Tubal Ligation Reversal Success Depends upon the Type of Tubal Ligation that was Originally Done

Tubal ligation is a commonly performed sterilization procedure. There are a variety of ways in which the procedure can be performed. Laparoscopic procedure using electro cautery, clips or rings to occlude the proximal portion of the tubes is a common method to block tubes.

Clip & Ring Tubal Ligation

Clips and rings cause a crush injury so that the blood supply in a small segment of the fallopian tube is cut off. Eventually, this segment of the fallopian tube will die.

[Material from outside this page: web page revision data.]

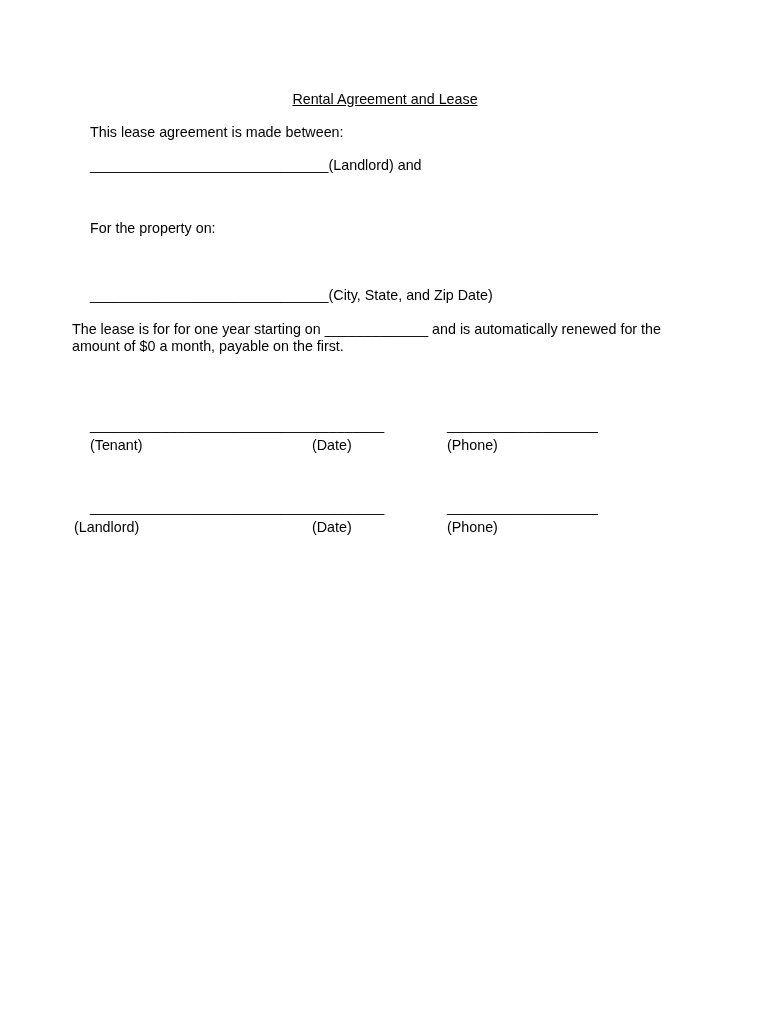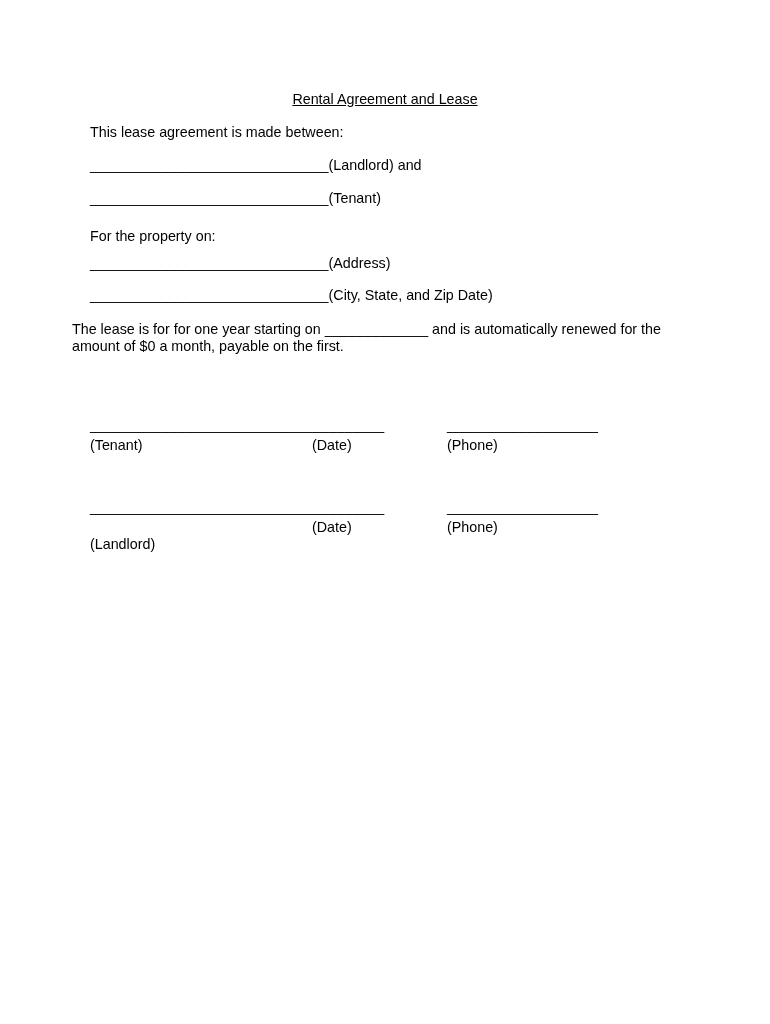"______________________________(Tenant)" div.abs { html: <div> <span>______________________________</span><span>(Tenant)</span> </div> -> none }
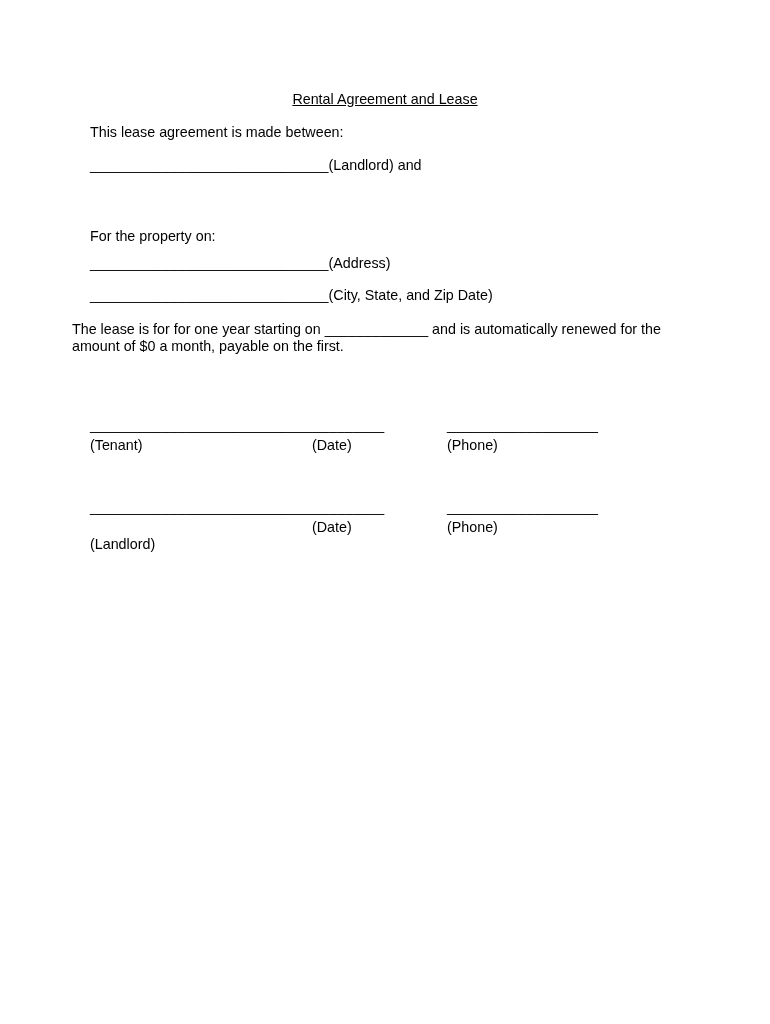"For the property on:" div.abs { top: 228px -> 220px }
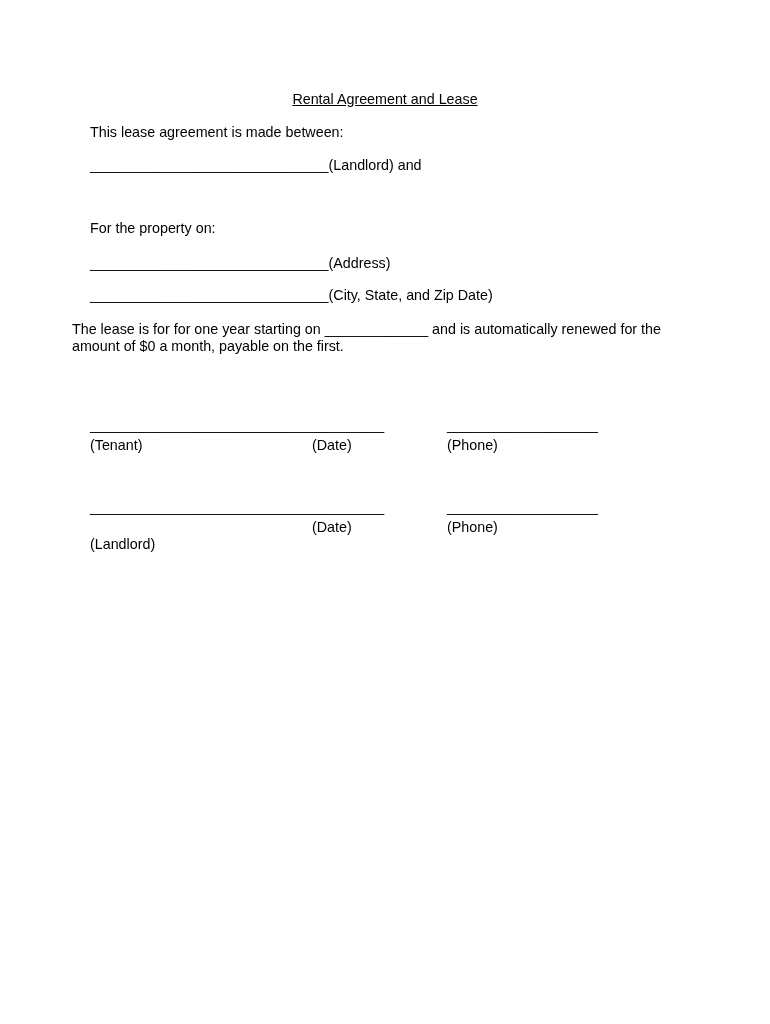"______________________________(Address)" div.abs { html: <div> <span>______________________________</span><span>(Address)</span> </div> -> none }
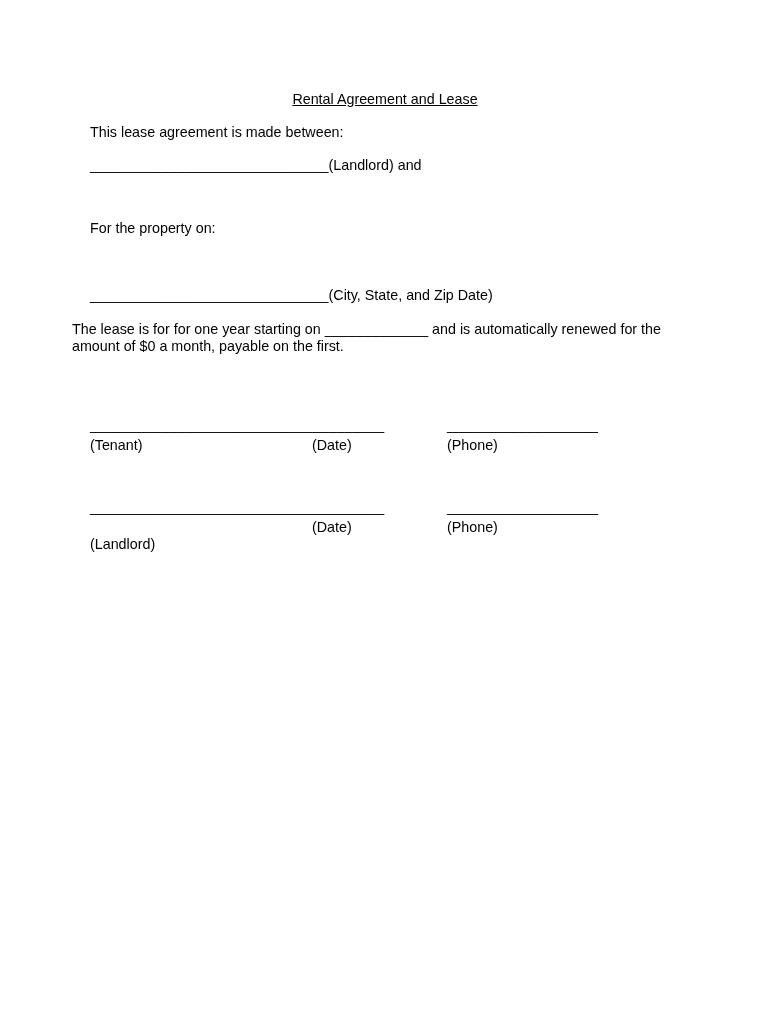"(Landlord)" div.abs { left: 90px -> 74px; margin-top: 17px -> none }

What is left is a missing piece of the tube close to where the tube implants to the uterus (referred to as the proximal end). Once a wall segment of tube has died, the clip or ring will remain.

Tubal Ligation with Cautery

Another commonly used method is cautery. During cautery, a small segment of tube is grasped with a bipolar grasping forceps, and an electrical current is passed through it until the tube is literally fried. This usually results in approximately 2-3 cm of tubal destruction. This segment of the tube also dies and the end result is a missing segment of the tube.

Other Less Common forms of Tubal Ligation

Ligation during C-section

Sometimes a tubal ligation is performed at the same time as a cesarean section. This procedure is called a Pomeroy procedure. During this procedure, a small section of the tube is actually cut out and the ends are tied off with suture material.


A less commonly performed procedure is a fimbriectomy. During this procedure, the ends of the tube are completely removed. Because the fimbria is an essential part of the tube, this procedure is irreversible.

If a tubal reversal is to be considered, it is important to identify how the initial tubal ligation was performed. With clips or rings, there is usually enough tube left for the surgeon to work with and repair the fallopian tubes. Tubal cautery tends to cause more damage to the tube. However, in many cases these tubes are also amenable to repair.

The important thing is for the surgeon to identify that there is at least 4-5 cm of Fallopian tube to work with (average length of fallopian tube is 6-10 cm). If there is any doubt regarding whether a tubal reversal could be considered, we will first perform a laparoscopy to evaluate the quality and length of tube remaining and if there is a sufficient length of tube, he will proceed with the tubal reversal.